My earliest memory of voting was the presidential election of 92. My whole family went to Charles Towne Landing, to the weird auditorium type room. The man in line in front of us had sandals and these long toenails that were yellow and kind of curly.
We had been to that same place a few years earlier to see my brother's mixed-media artwork The Give Machine on display in a county-wide art contest. The Give Machine isn't one of those things that I think about every day, but it is a neat one. Basically it's a giant vending machine. Everything costs twenty-five cents and you put in your money and you get anything you want. There are two portals to retrieve your wish, one small and one large. In the painting, a crazy-haired boy (my brother, I think) has just gotten a car, which is flying out of the giant portal. There is a bird just a few feet above the Give Machine and he kind of looks as though he's been electrocuted. There are clouds and lightning and my brother's name is scrawled in pencil up there in the sky. It's kind of dramatic and crazy, but I love it. Maybe one day I can put it on my wall.

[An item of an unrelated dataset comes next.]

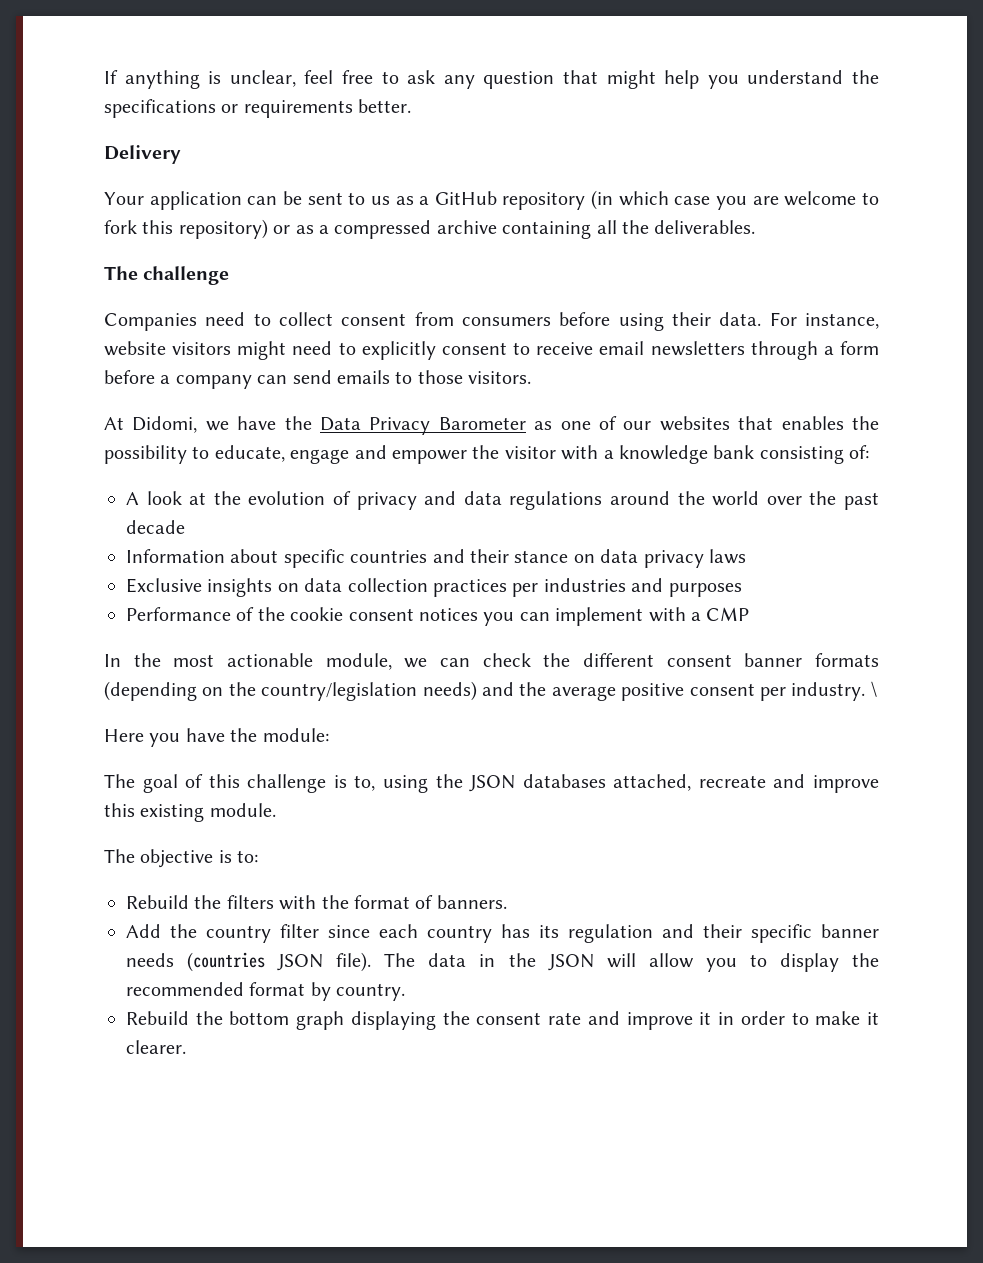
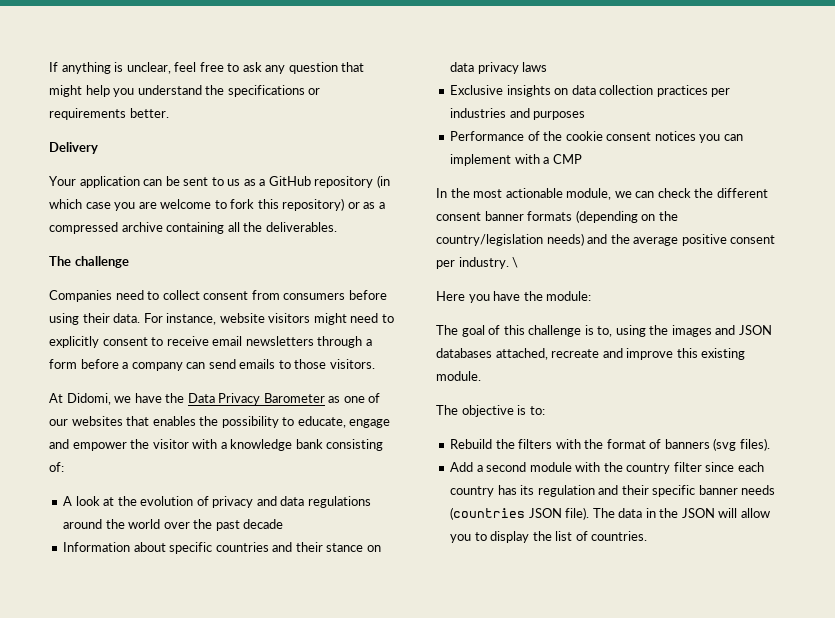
(463, 781) none -> [671,325,736,337] images and
[436,895,507,909] [126,924,161,938] banners. // Add -> [664,438,770,451] [450,462,601,472] banners (svg files). // Add a second module with
[126,982,406,1001] [126,1011,880,1030] [126,1040,186,1054] recommended format by country. // Rebuild the bottom graph displaying the consent rate and improve it in order to make it clearer. -> [555,531,648,541] list of countries.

The other thing I'm thinking about today is my social security number. It's so weird that we all just memorize these nine digit strings of information and that it's written, right above my eleven-year old signature in a blue inky pen (with smudge) on a card that, for me at least, is perpetually lost. And I wonder when I became aware that I had a social security number. I didn't ever use it until I was sixteen and applied for my first job. And I wonder where it's recorded and if there's anyone whose sole job is to think about my social security number (and yours) all day. Probably not.

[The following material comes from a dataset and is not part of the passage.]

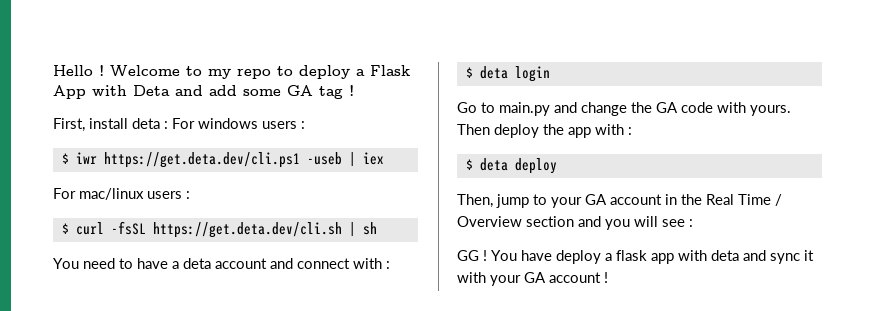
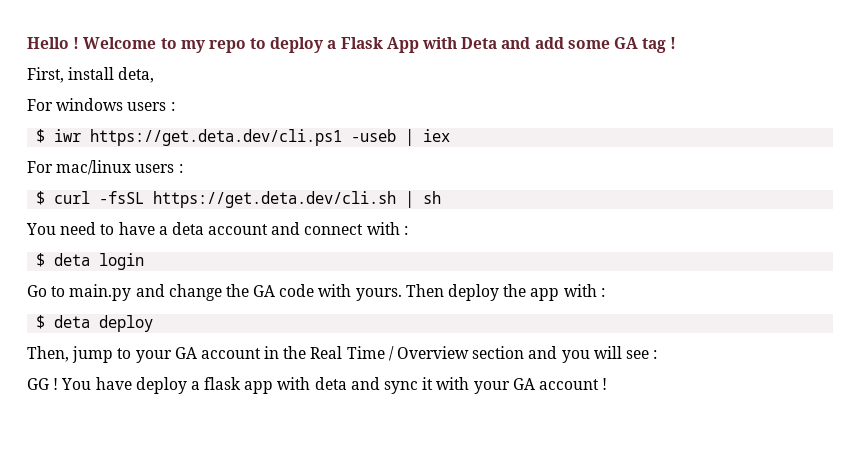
[132,118,168,129] deta : -> [118,67,155,83] deta, //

What I imagine when I think of social security numbers, perhaps since I was born in the eighties, is a small room with a computer running DOS-- all black screen and bright green, all-caps font-- and printing out a constant stream of new social security numbers on that weird paper that is connected sheet by sheet with a perforated seam, and has the weird punctured strips on the end that you can peel off to make foldy-caterpillar people.